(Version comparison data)

┄┄┄┄┄┄┄┄┄┄┄┄┄┄┄┄┄┄┄┄

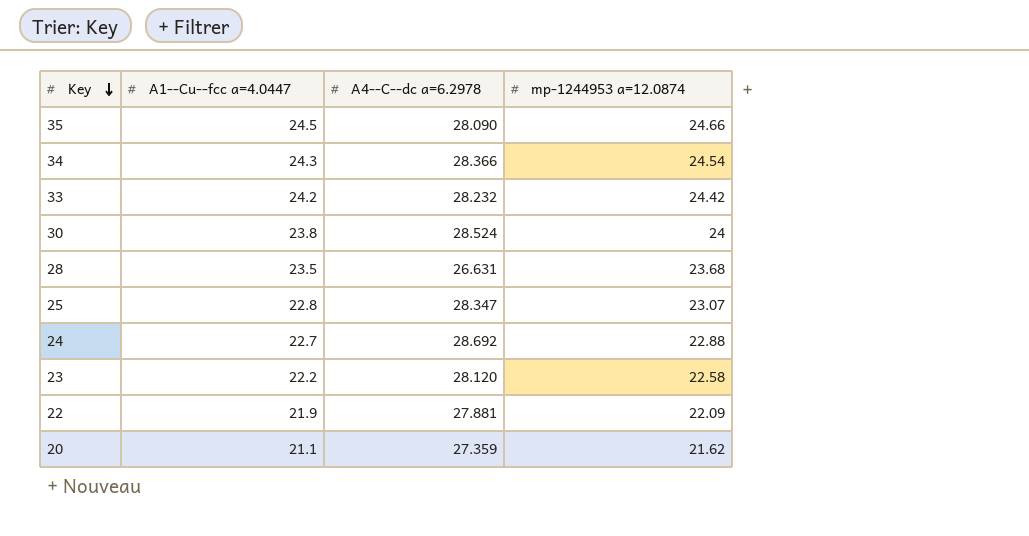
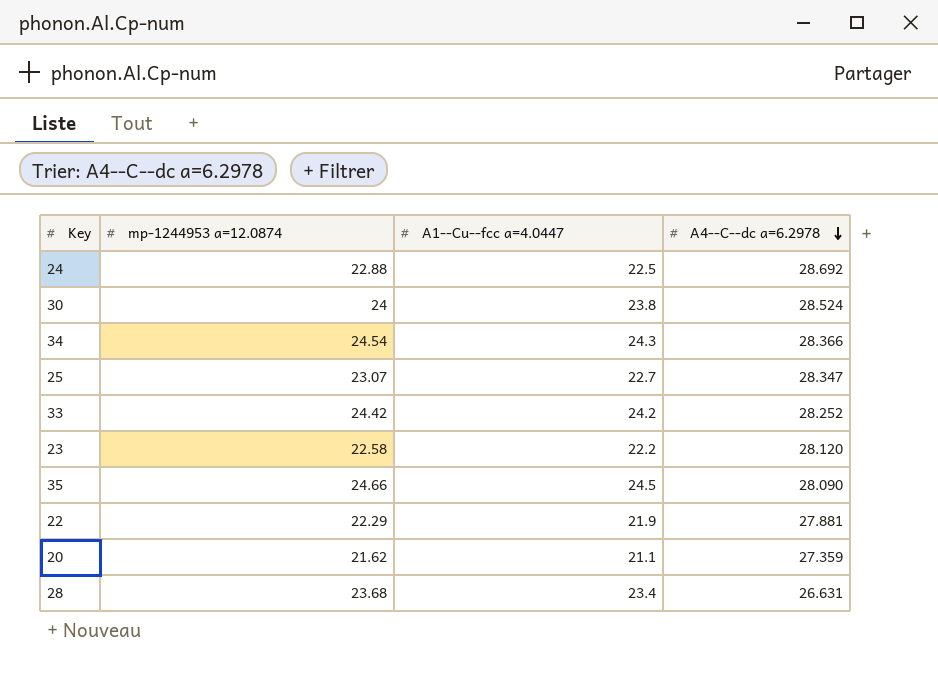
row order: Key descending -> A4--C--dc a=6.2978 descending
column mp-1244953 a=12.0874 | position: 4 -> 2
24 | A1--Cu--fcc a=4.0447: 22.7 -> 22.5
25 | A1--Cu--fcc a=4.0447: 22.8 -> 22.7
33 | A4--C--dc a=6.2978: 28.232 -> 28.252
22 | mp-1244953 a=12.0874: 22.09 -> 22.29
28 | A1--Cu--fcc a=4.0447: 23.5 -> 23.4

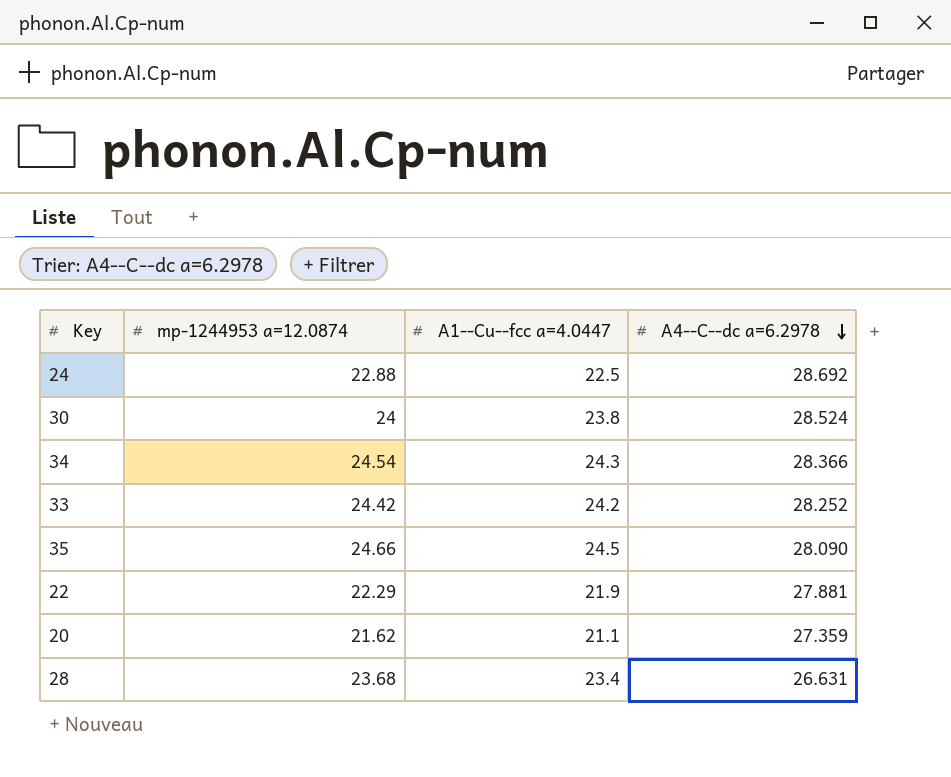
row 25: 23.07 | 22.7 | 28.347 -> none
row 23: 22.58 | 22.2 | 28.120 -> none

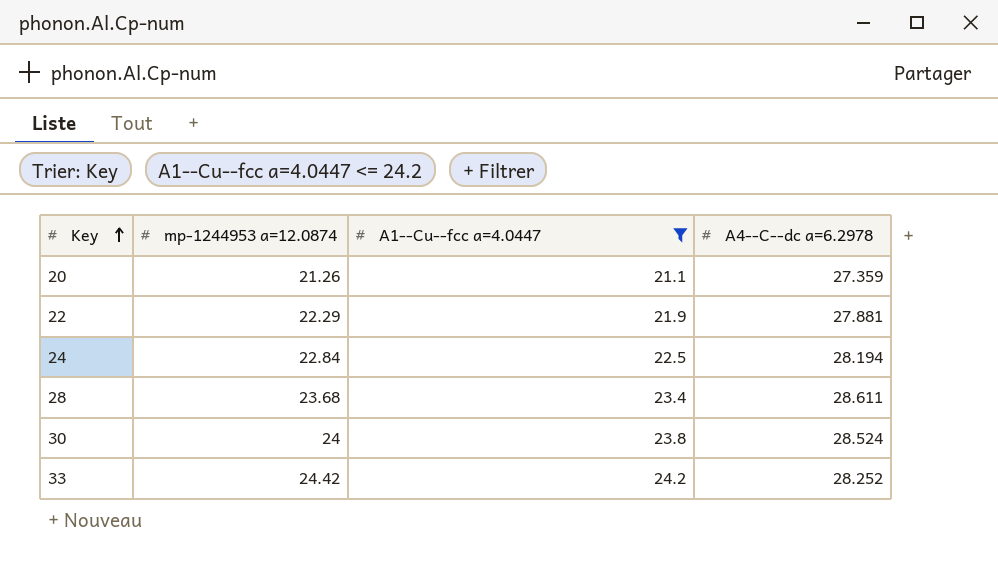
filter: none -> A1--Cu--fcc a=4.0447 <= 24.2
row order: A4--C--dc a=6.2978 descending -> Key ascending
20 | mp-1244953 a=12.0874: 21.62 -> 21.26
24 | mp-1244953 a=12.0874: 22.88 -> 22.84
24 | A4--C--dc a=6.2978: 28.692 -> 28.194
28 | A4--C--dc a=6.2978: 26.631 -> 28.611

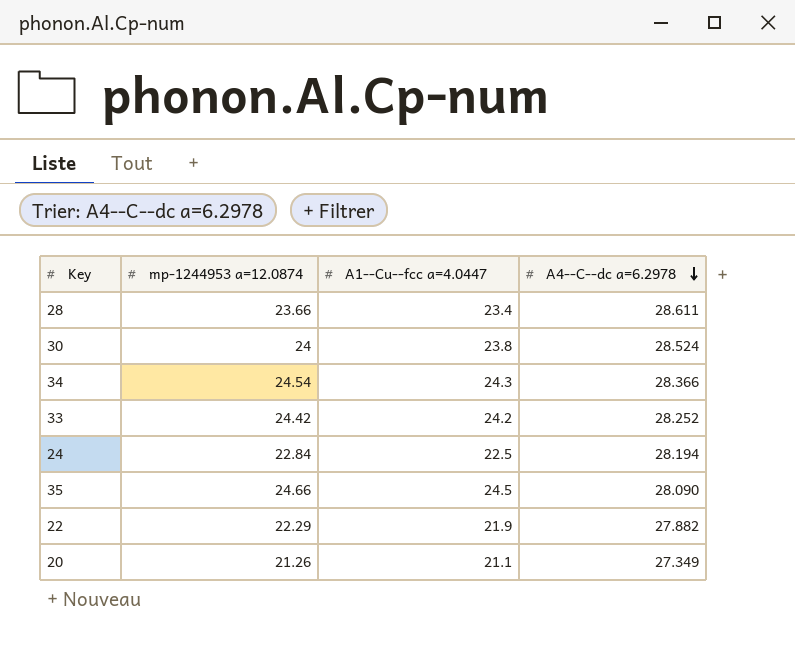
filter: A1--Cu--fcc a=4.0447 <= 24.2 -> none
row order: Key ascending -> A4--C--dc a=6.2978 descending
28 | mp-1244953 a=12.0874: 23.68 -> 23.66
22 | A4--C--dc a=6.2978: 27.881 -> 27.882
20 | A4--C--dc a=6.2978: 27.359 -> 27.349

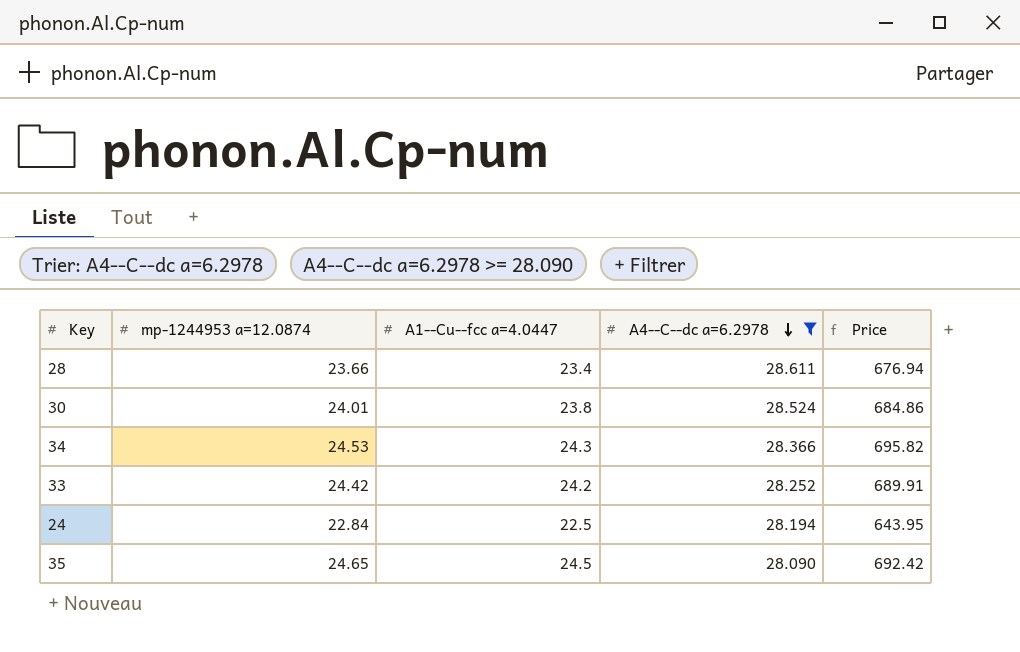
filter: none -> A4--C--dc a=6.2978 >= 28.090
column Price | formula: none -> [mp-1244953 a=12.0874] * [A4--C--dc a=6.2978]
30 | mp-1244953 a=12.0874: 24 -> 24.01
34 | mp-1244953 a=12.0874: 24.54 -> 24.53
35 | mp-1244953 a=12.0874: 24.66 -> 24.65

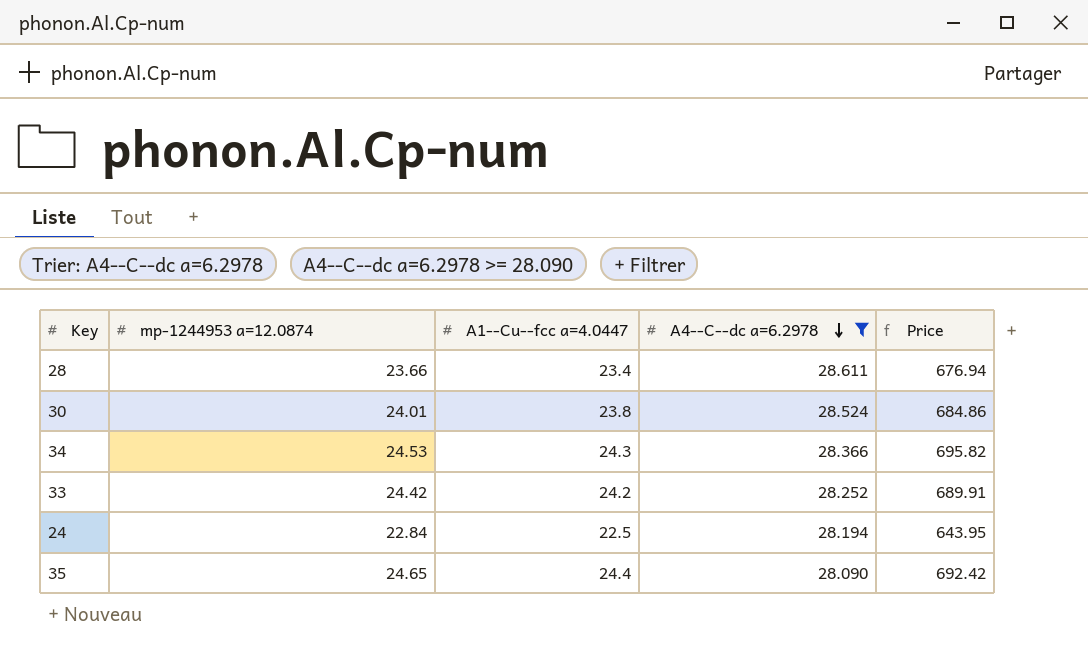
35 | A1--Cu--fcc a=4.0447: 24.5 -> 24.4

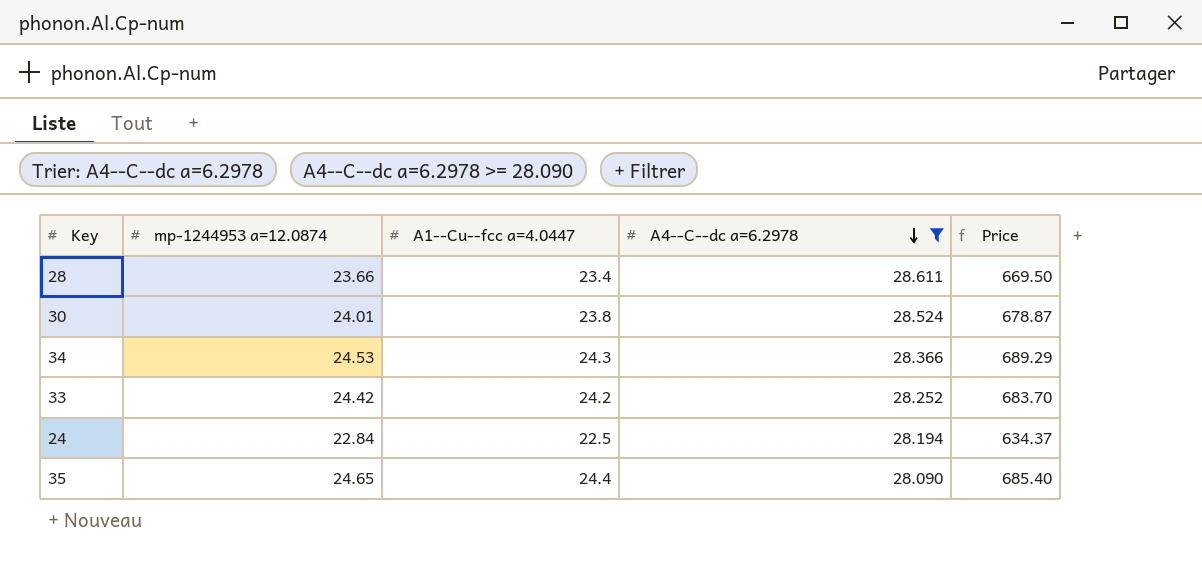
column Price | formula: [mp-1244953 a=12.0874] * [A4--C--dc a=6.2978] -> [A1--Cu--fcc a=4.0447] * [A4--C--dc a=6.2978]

┄┄┄┄┄┄┄┄┄┄┄┄┄┄┄┄┄┄┄┄

(EXERCISE BRIEF) Reproduce, without alteration and without pictures, only those lines that lie between the first line of the entries above and the line containing "35 | mp-1244953 a=12.0874: 24.66 -> 24.65", both of them included.

(EXERCISE RESPONSE)
row order: Key descending -> A4--C--dc a=6.2978 descending
column mp-1244953 a=12.0874 | position: 4 -> 2
24 | A1--Cu--fcc a=4.0447: 22.7 -> 22.5
25 | A1--Cu--fcc a=4.0447: 22.8 -> 22.7
33 | A4--C--dc a=6.2978: 28.232 -> 28.252
22 | mp-1244953 a=12.0874: 22.09 -> 22.29
28 | A1--Cu--fcc a=4.0447: 23.5 -> 23.4

row 25: 23.07 | 22.7 | 28.347 -> none
row 23: 22.58 | 22.2 | 28.120 -> none

filter: none -> A1--Cu--fcc a=4.0447 <= 24.2
row order: A4--C--dc a=6.2978 descending -> Key ascending
20 | mp-1244953 a=12.0874: 21.62 -> 21.26
24 | mp-1244953 a=12.0874: 22.88 -> 22.84
24 | A4--C--dc a=6.2978: 28.692 -> 28.194
28 | A4--C--dc a=6.2978: 26.631 -> 28.611

filter: A1--Cu--fcc a=4.0447 <= 24.2 -> none
row order: Key ascending -> A4--C--dc a=6.2978 descending
28 | mp-1244953 a=12.0874: 23.68 -> 23.66
22 | A4--C--dc a=6.2978: 27.881 -> 27.882
20 | A4--C--dc a=6.2978: 27.359 -> 27.349

filter: none -> A4--C--dc a=6.2978 >= 28.090
column Price | formula: none -> [mp-1244953 a=12.0874] * [A4--C--dc a=6.2978]
30 | mp-1244953 a=12.0874: 24 -> 24.01
34 | mp-1244953 a=12.0874: 24.54 -> 24.53
35 | mp-1244953 a=12.0874: 24.66 -> 24.65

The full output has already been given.